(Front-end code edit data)
[Start of section]
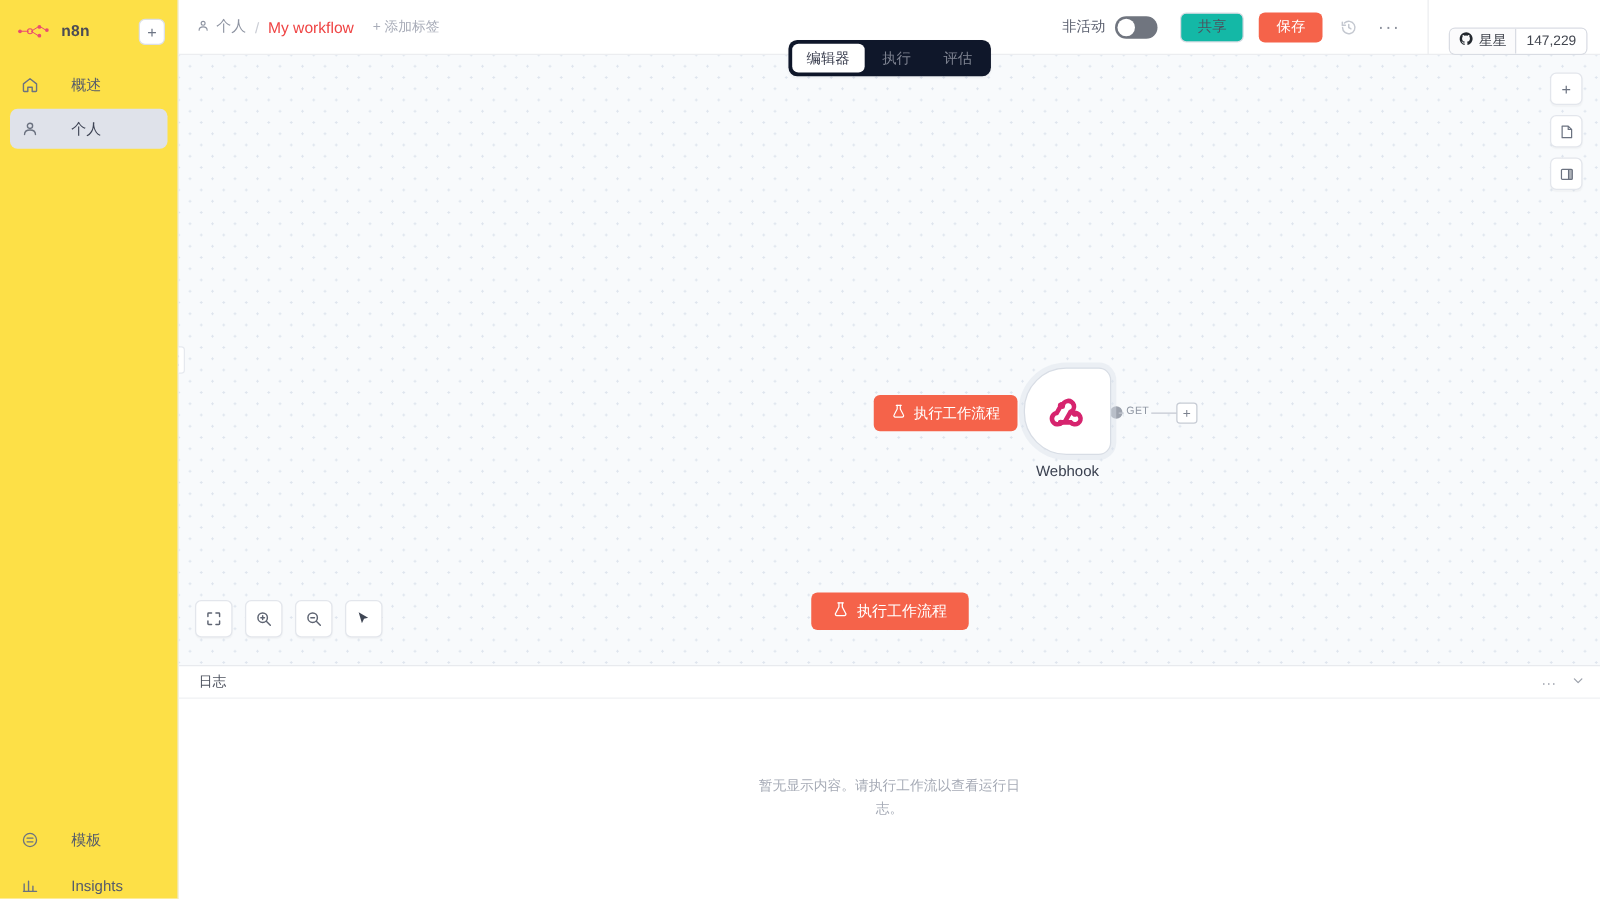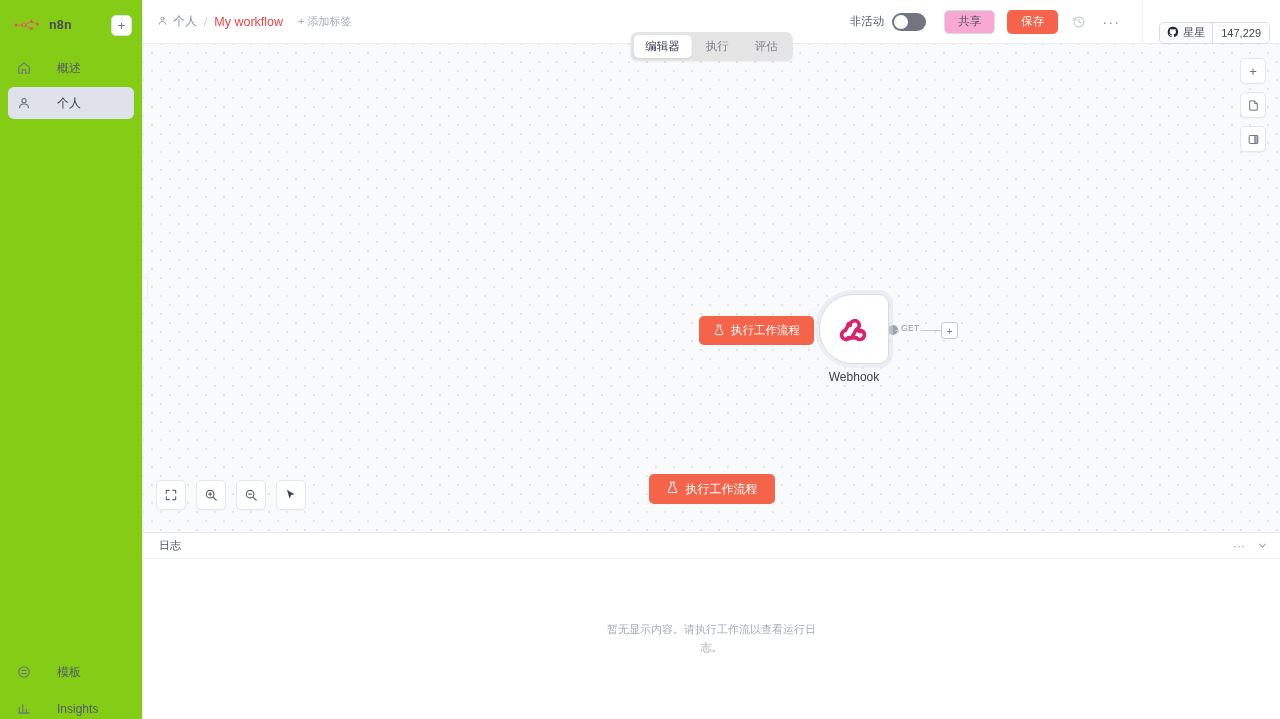--- a/index.html
+++ b/index.html
@@ -15,7 +15,7 @@
   
   .sidebar {
     width: 143px; height: 719px;
-    background: #84cc16;
+    background: #fde047;
     border-right: 1px solid #ecedf0;
     display: flex; flex-direction: column;
     flex: 0 0 143px;

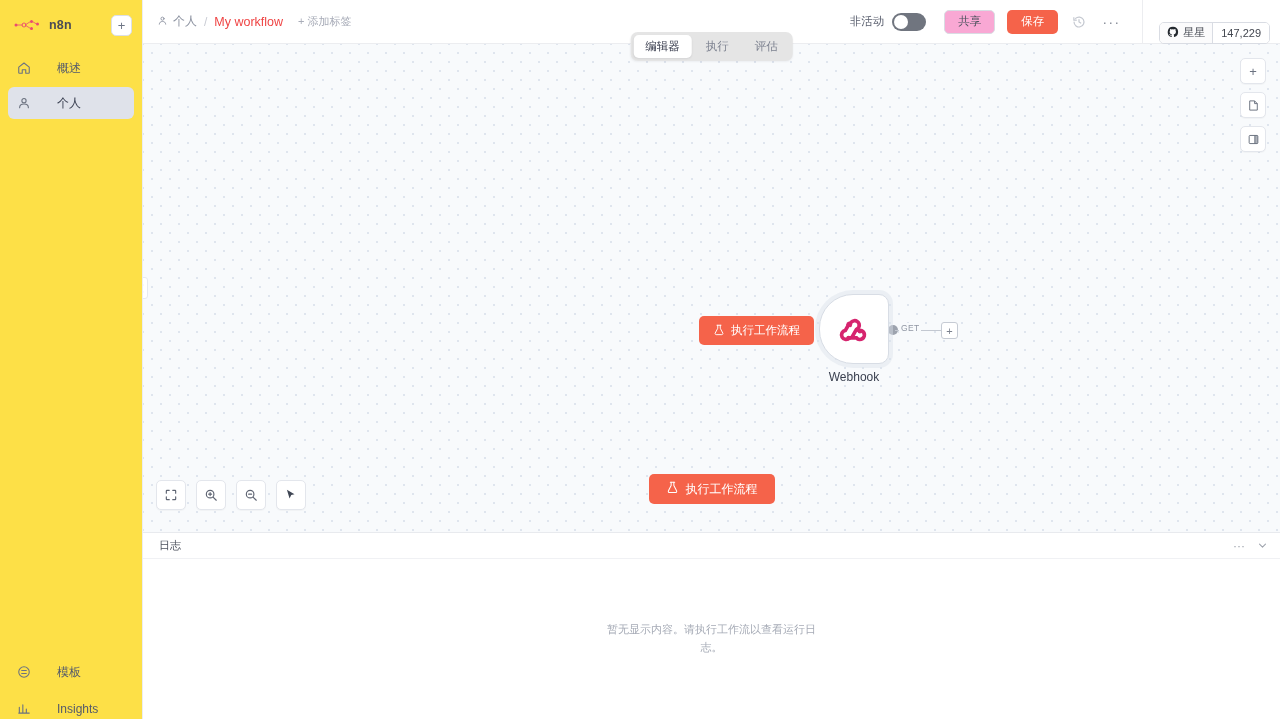--- a/index.html
+++ b/index.html
@@ -68,7 +68,7 @@
   .toggle .knob { position: absolute; top: 2px; left: 2px; width: 14px; height: 14px; border-radius: 50%; background: #fff; }
   .btn-share {
     height: 24px; padding: 0 13px; border: 1px solid #d9dce3; border-radius: 5px;
-    background: #f9a8d4; font-size: 11.5px; color: #4d535f; cursor: pointer;
+    background: #14b8a6; font-size: 11.5px; color: #4d535f; cursor: pointer;
     display: flex; align-items: center; font-family: inherit;
   }
   .btn-save {

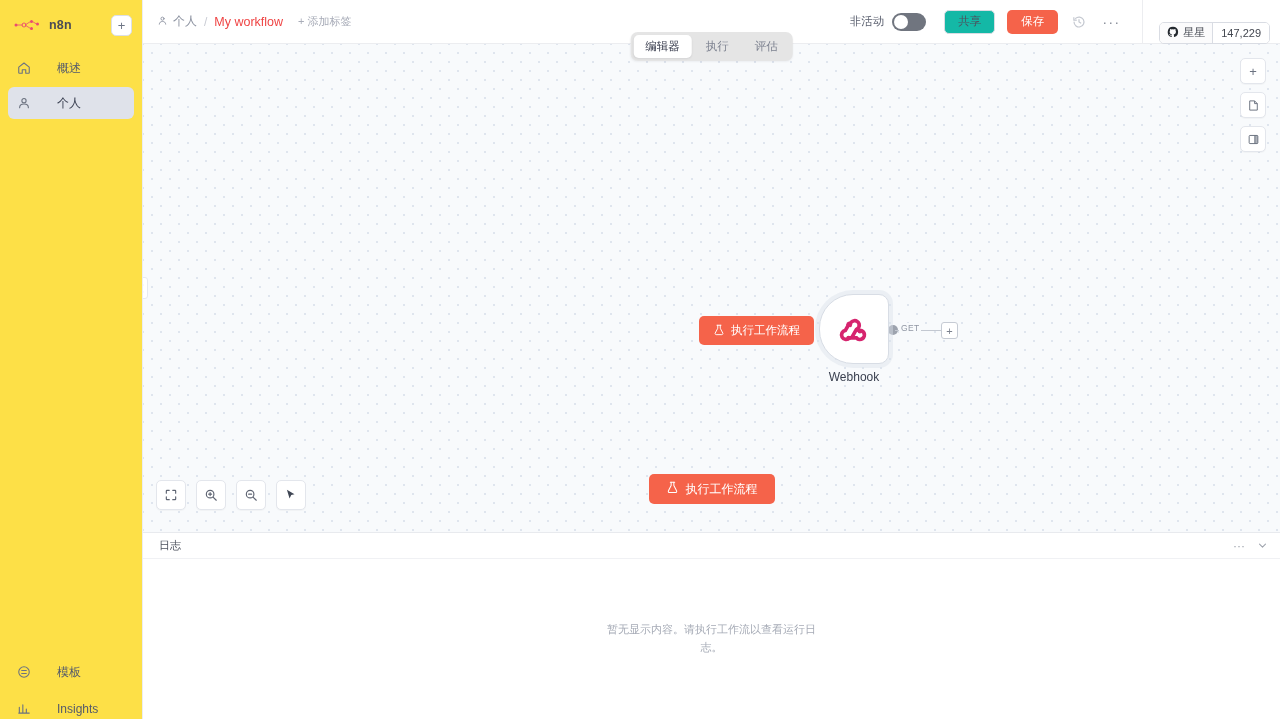--- a/index.html
+++ b/index.html
@@ -94,7 +94,7 @@
     position: absolute; left: 50%; transform: translateX(-50%);
     top: 32px; z-index: 40;
     display: flex; align-items: center; gap: 2px;
-    background: #e5e5e5; border-radius: 7px; padding: 3px;
+    background: #0f172a; border-radius: 7px; padding: 3px;
     box-shadow: 0 1px 2px rgba(20,25,40,.05);
   }
   .tab {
[End of section]
Goal of the exercise> Drop the pictures, then transcribe the lines from the one containing "-15,7 +15,7 @@" to the end of the data above, exactly and nothing more.

Result for this exercise>
@@ -15,7 +15,7 @@
   
   .sidebar {
     width: 143px; height: 719px;
-    background: #84cc16;
+    background: #fde047;
     border-right: 1px solid #ecedf0;
     display: flex; flex-direction: column;
     flex: 0 0 143px;

--- a/index.html
+++ b/index.html
@@ -68,7 +68,7 @@
   .toggle .knob { position: absolute; top: 2px; left: 2px; width: 14px; height: 14px; border-radius: 50%; background: #fff; }
   .btn-share {
     height: 24px; padding: 0 13px; border: 1px solid #d9dce3; border-radius: 5px;
-    background: #f9a8d4; font-size: 11.5px; color: #4d535f; cursor: pointer;
+    background: #14b8a6; font-size: 11.5px; color: #4d535f; cursor: pointer;
     display: flex; align-items: center; font-family: inherit;
   }
   .btn-save {

--- a/index.html
+++ b/index.html
@@ -94,7 +94,7 @@
     position: absolute; left: 50%; transform: translateX(-50%);
     top: 32px; z-index: 40;
     display: flex; align-items: center; gap: 2px;
-    background: #e5e5e5; border-radius: 7px; padding: 3px;
+    background: #0f172a; border-radius: 7px; padding: 3px;
     box-shadow: 0 1px 2px rgba(20,25,40,.05);
   }
   .tab {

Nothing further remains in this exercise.